Faramir winces. “I was reading that book you brought me yesterday about the court of Tar-Minyatur and the building of Armenelos, and it got the dates all wrong, I had to check proper sources.”
“And that took eight hours?”
“Well, that book over there,” Faramir gestures toward another heavy tome, bound in crumbling leather, “said something about Elros Tar-Minyatur that I’d never read before, so I had to check that, and then I got caught up in the history of Númenor.”
He gives Boromir a sheepish smile, and Boromir shakes his head. Losing himself in old lore is so typical of Faramir. He catches the end of a thread and won’t rest until he’s unravelled the entire tapestry, forgetting to eat or sleep or even look up from his books.

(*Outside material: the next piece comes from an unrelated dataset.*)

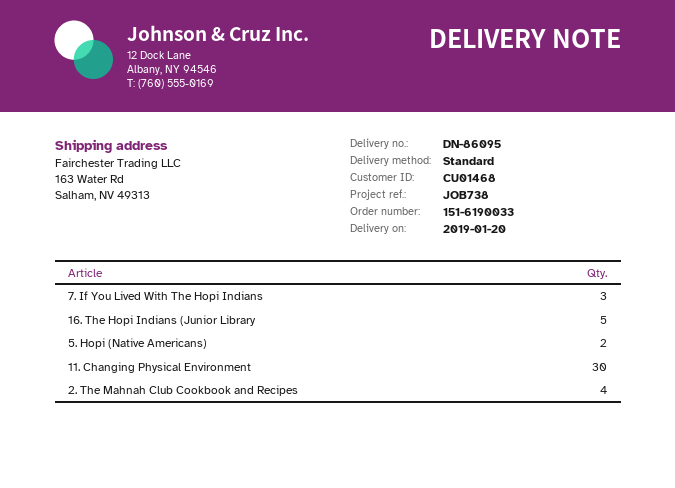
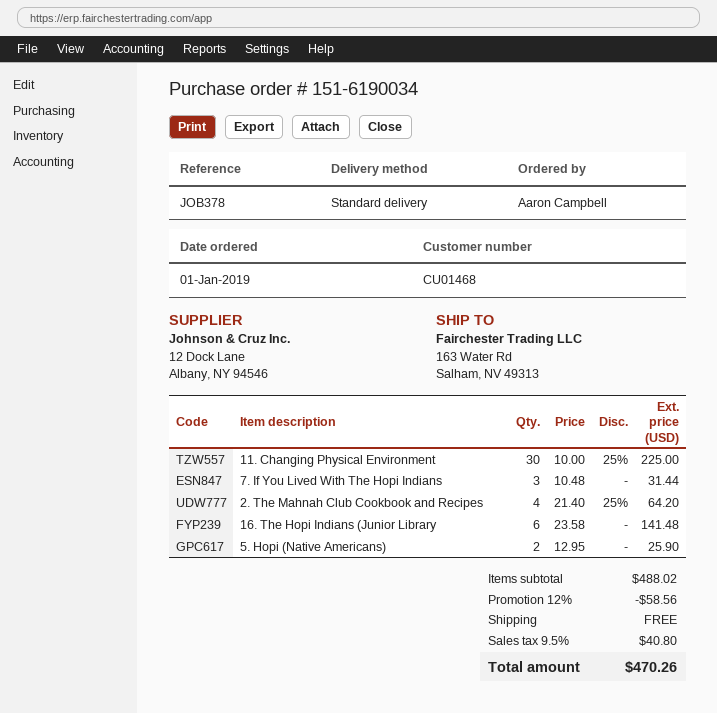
order number: 151-6190033 -> 151-6190034
reference: JOB738 -> JOB378
16. The Hopi Indians (Junior Library: 5 -> 6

Father and their arms-masters had to punish him many times for forgetting his duties when he was a child.
Nowadays Faramir no longer forgets his duties, and very rarely lets himself get pulled into research. His first experiences in Ithilien and now his captaincy have turned his preoccupations toward the war effort, and sometimes Boromir misses the eager and passionate, if not quite carefree, young man that he used to be. There’s something of that man back in Faramir’s gaze right now, for the first time in years.
Maybe the opportunity to rest and lie idle for a while, although brought about by suffering, has been a blessing in disguise for him. Ithilien and Gondor may need Faramir, but Boromir knows that battle is not where his heart sings. It’s here, in this room full of books, that he finds his happiness.
Faramir yawns widely. “Sorry,” he mutters. “It’s funny, nothing robs you of your energy quite like lying in bed for weeks on end. Should be the other way around.”
“Your body is trying its best to heal, and you’re not helping it along.”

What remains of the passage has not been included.